Das Paul-Ehrlich-Institut arbeitet beispielsweise als Partner des DZIF, dem Deutschen Zentrum für Infektionsforschung, an neuen Angeboten für die regulatorische Begleitung früher Arzneimittelentwicklungen. Das DZIF bereitet gerade eine klinische Phase-I-Prüfung zur Erprobung eines neuen Impfstoffes gegen ein anderes hochgefährliches Virus vor, das MERS-Coronavirus, gegen das ebenfalls weder Therapien noch Impfstoffe vorhanden sind.
Das Paul-Ehrlich-Institut erforscht in nichtklinischen Studien Chancen und Risiken von Vektor-Impfstoffen gegen das MERS-Coronavirus. So könnte auch ein neuer Impfstoff gegen Ebolavirus geprüft werden. Im DZIF gibt es klinische Prüfeinrichtungen in Deutschland und Verbindungen zu solchen Einrichtungen in Afrika, die möglicherweise für klinische Studien genutzt werden könnten.
Fehlen der Wissenschaft Anreize und Mittel, neue Therapien zu erforschen?
Cichutek: Grundsätzlich befürworte ich alle Versuche, schwerwiegenden Infektionskrankheiten vorzubeugen, diese effektiv zu behandeln und unter Umständen sogar von der Erde zu eradizieren.
Bei Ebola muss sich möglicherweise der private mit dem öffentlichen Sektor zusammentun, um alle Chancen zu nutzen. Auch Kooperationen mit der Weltgesundheitsorganisation WHO und die Arbeit der Kollaborationszentren der WHO, von denen ein Zentrum für die Impfstoffevaluation und eines für Qualität und Sicherheit von Blutprodukten hier am Paul-Ehrlich-Institut designiert sind, müssen eingebunden werden.

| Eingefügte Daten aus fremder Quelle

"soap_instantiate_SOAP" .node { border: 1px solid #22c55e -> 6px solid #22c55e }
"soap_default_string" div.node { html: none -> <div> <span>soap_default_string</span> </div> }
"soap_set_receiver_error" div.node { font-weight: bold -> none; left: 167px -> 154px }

Kommen wir noch einmal zurück zu der klinischen Prüfung neuer Ebola-Therapien. Lassen sich diese Studien überhaupt in der jetzigen Ausbruchssituation in Westafrika durchführen?

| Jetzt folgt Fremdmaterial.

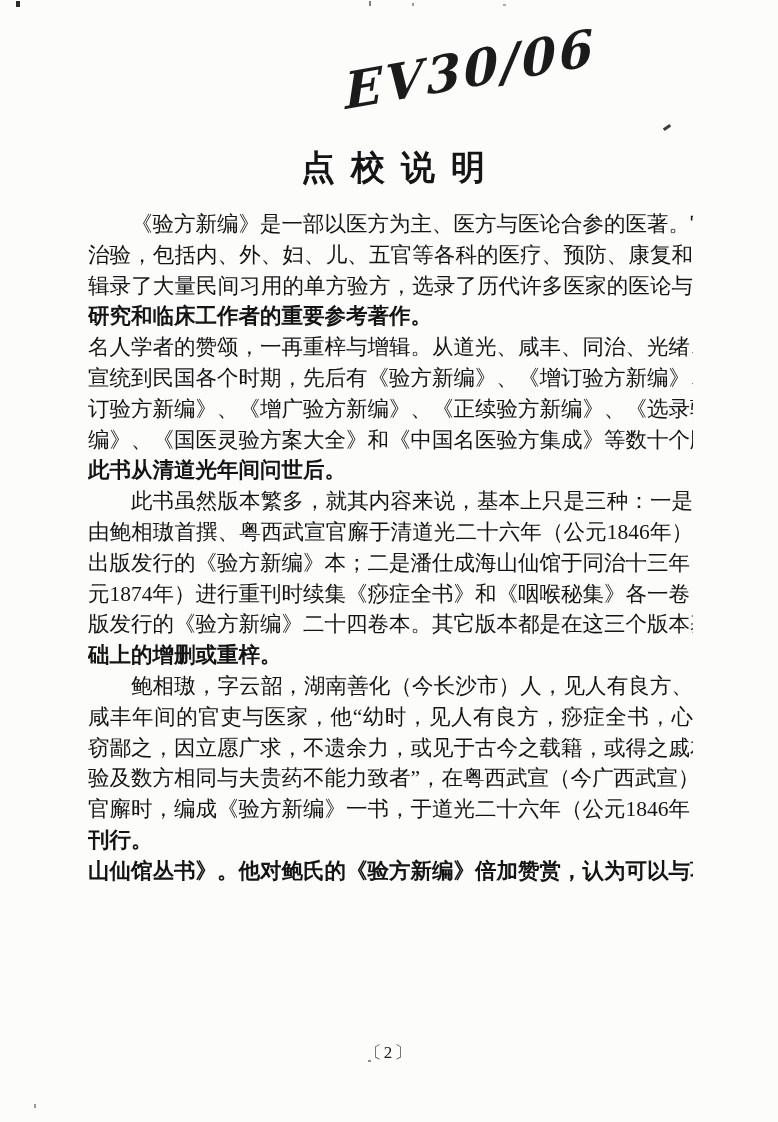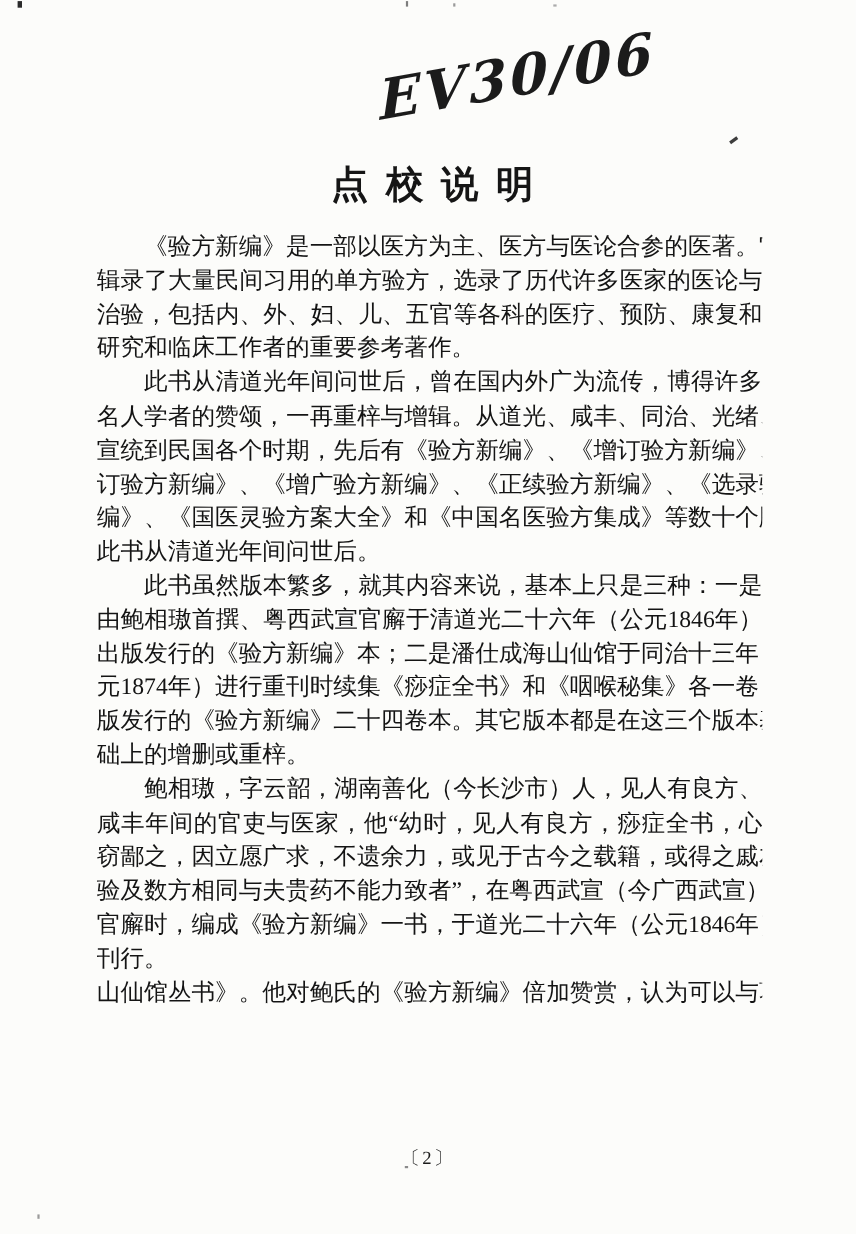"辑录了大量民间习用的单方验方，选录了历代许多医家的医论与" div.line { order: before "治验，包括内、外、妇、儿、五官等各科的医疗、预防、康复和" -> after "治验，包括内、外、妇、儿、五官等各科的医疗、预防、康复和" }
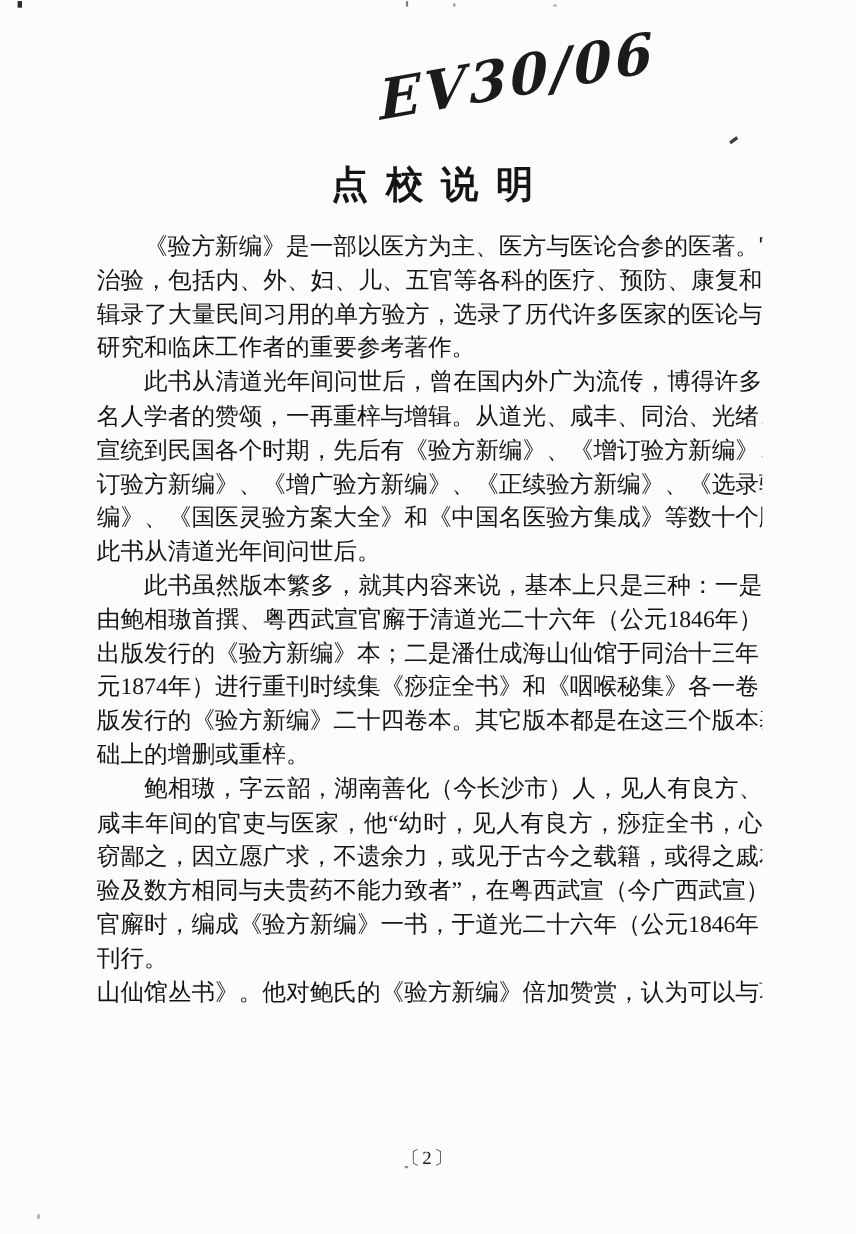"研究和临床工作者的重要参考著作。" .line.last { font-weight: none -> bold }
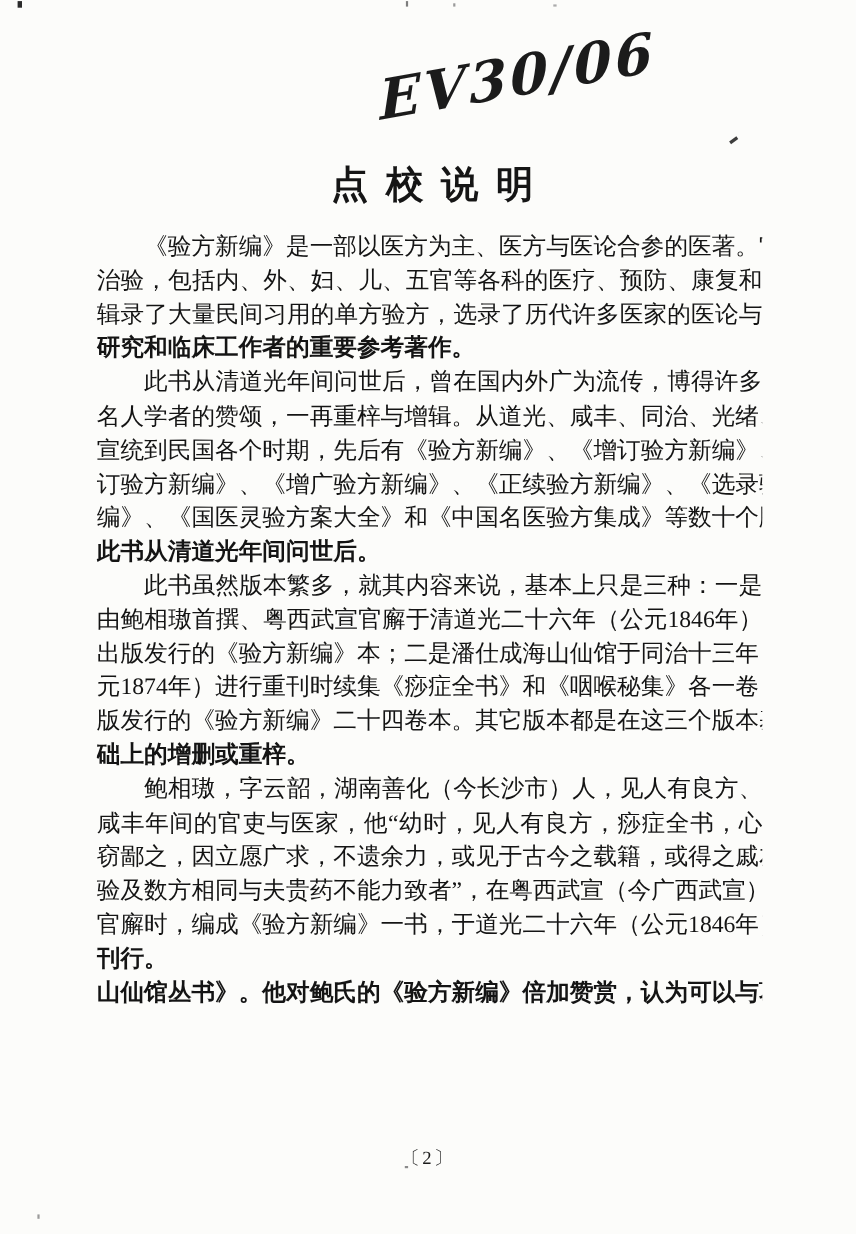"此书从清道光年间问世后，曾在国内外广为流传，博得许多" div.line { html: <div>此书从清道光年间问世后，曾在国内外广为流传，博得许多</div> -> none }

Cichutek: Ich hatte ja angesprochen, dass es offenbar Mutmaßungen unter der dortigen Bevölkerung gibt, Afrika werde als Versuchslabor für experimentelle Therapien verwendet, die hierzulande gar nicht vertretbar seien. Diese Bedenken müssen wir ernst nehmen.
Wir könnten diesen Vermutungen unter anderem damit entgegenwirken, dass Experten und Helfern aus Europa die Teilnahme als Probanden an solche Studien angeboten wird - natürlich bei allen Teilnehmern nur nach Aufklärung und Einwilligung.